There are many different types of pain that human beings experience. Let me be clear, I am not discussing the pain that results from unhealed emotional, psychological or psychic wounds. Those wounds that I have experienced, that may be described in that way, if indeed they ever were, are no longer. Any wounds of that nature that may linger will complete their healing in their own due time, the stronger I am, the faster they will be made whole.
I enjoy pain. I enjoy the physical high that results from the kiss of a single-tail whip (although I have not yet felt it as directly as if my skin were the target, I am looking forward to that experience with anticipation). I enjoy the buzz that I get from the flogger striking my skin, from a sharp edge being traced across my body, the burn of ropes, the heat of flame. All of these things will get me high. They will increase my heart rate and bring a flush to my skin. They will raise my body temperature and my energy level. And they heighten my awareness and perceptions, even my psychic abilities are improved in that state. The release of neuro-transmitters in my brain is a very pleasurable thing.
I enjoy the pain that arouses me sexually as well. I like the feeling of my friend’s hand slapping my leg, or pulling my hair, or gripping my arms hard enough to leave bruises. I enjoy the feeling of his nails on my back clawing hard enough to leave marks, and the sharp pain that results when he pinches me. I like the way my body responds to his fist against my thigh, and to his teeth biting into my flesh. I become aroused when he puts his hand around my throat (and I have asked him to apply pressure at some point, because I want to experience that too). These things also get me high. They open up my energy centers and wake up my sexual center. They arouse me in ways I have only glimpsed before.
All of these things are extremely pleasurable to me. But they are external, and they do not push me. I can experience a great deal of external pain and it will not push me emotionally. It will not touch me inside. It does not reach the deeper places.
I enjoy sex. I have had some wonderful experiences with a few cherished beloveds who did touch me deeply, men who can and do move me emotionally and energetically by mere proximity to them and their strength and power, men whom I love deeply and who have helped me to discover that sex is a wonderful gift. That my body is capable of so much more than I had ever realized, that I can receive and give great pleasure. That allowing my energetic body to open to theirs is not only possible but, amazing in its beauty and power. I give thanks for those gifts. And I have shed tears in some of those moments because I was so touched, so moved by the beauty of them that I could not help but cry. They taught me to trust, myself as well as them.
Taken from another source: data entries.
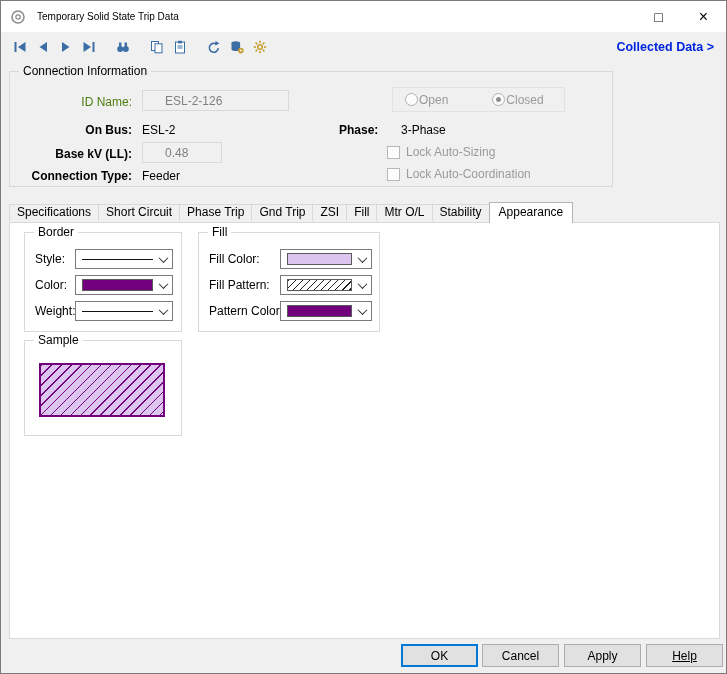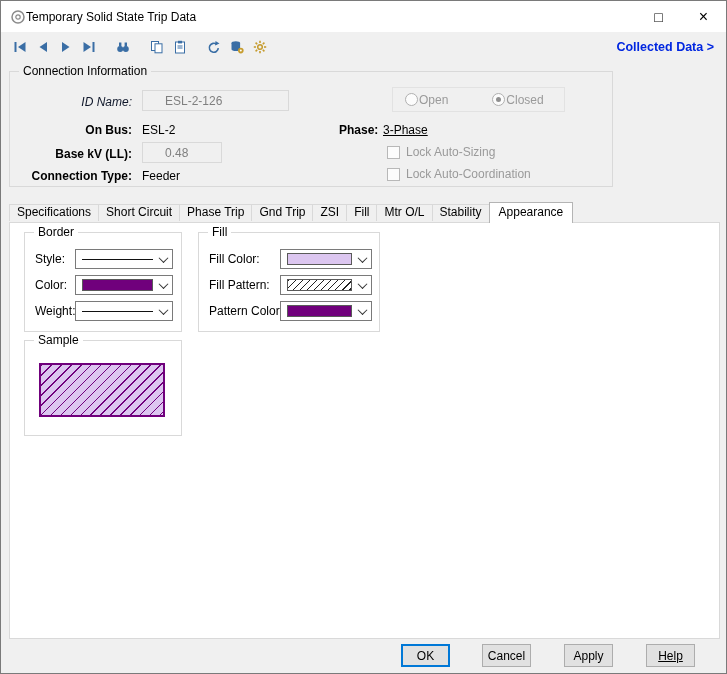"Temporary Solid State Trip Data" .title { font-size: 12px -> 10px; margin-left: 0 -> 11px }
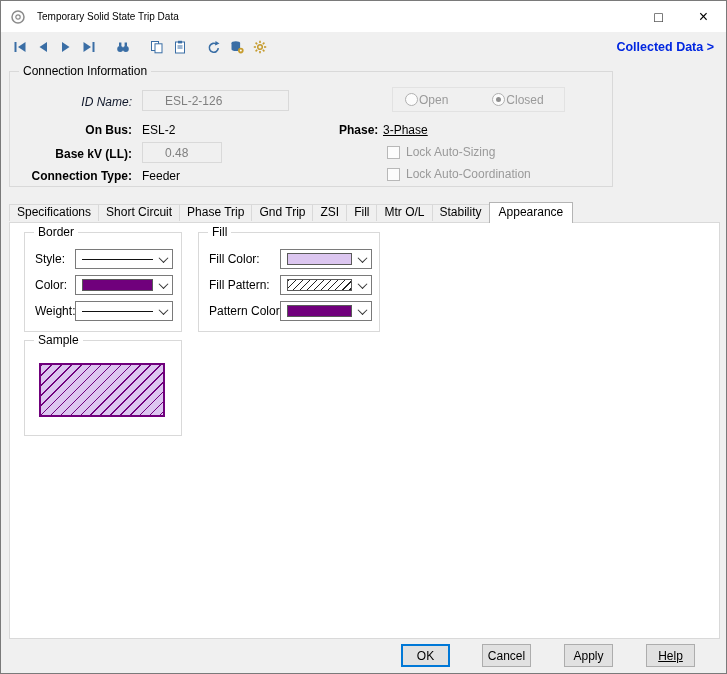"ID Name:" .lbl.dis { color: #0f172a -> #4d7c0f; font-style: italic -> none }
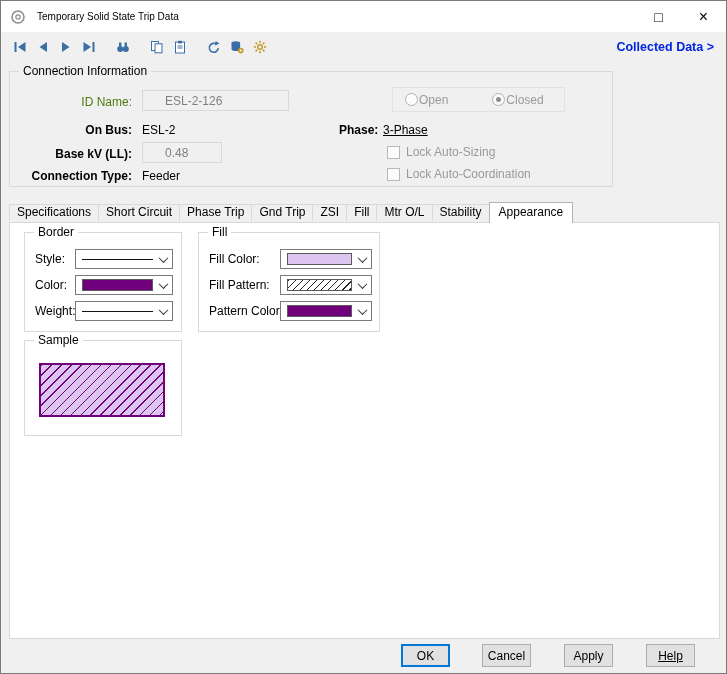"3-Phase" span.val { left: 373px -> 391px; text-decoration: underline -> none }
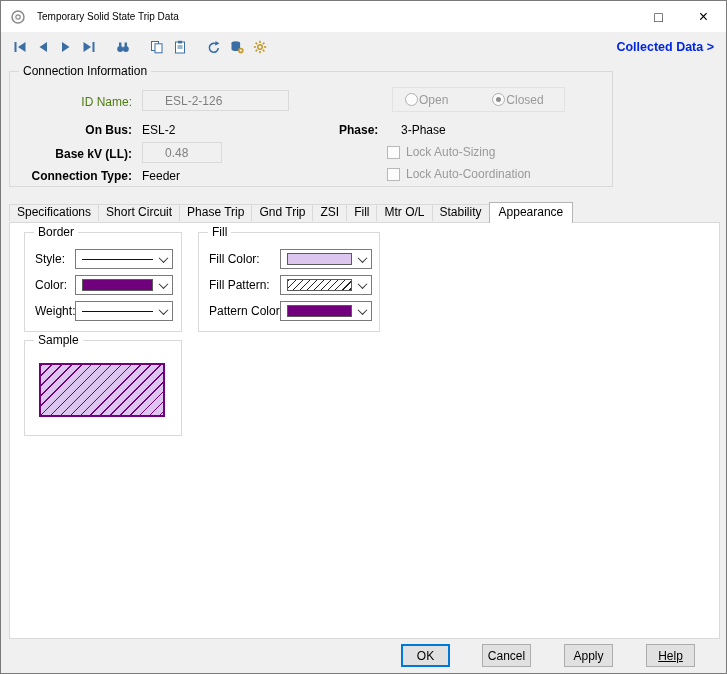"OK" .btn { width: 49px -> 77px }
But the sex that pushes me, that touches me so profoundly that I curl up shaking with sobs, is brutal. When my friend fucks me in that way, he pushes me over that thresh-hold. He gives me the type of pain that I need in order to reach that place. Pain alone cannot accomplish that; sex alone cannot get me there. Only a lover who is willing and capable of fucking me with brutality can push me over that thresh-hold.
And it is a place I need to go. It makes me aware of my own strength, it teaches me about my instincts for survival and my need for vulnerability. It teaches me about balance and makes me feel in ways that I cannot avoid, that I cannot hide from. It reminds me that I am not timid or weak or small. It reminds me that I am not meant to be silent, and that I will never be powerless. Even when I choose submit to another, it is always my choice, my power is still there inside me, always.
After I have re-established my autonomy, the bruises feel good. I feel satisfaction and pride in them. They make me smile for days, remembering and feeling clean and strong and capable. Yet another lovely pain-high.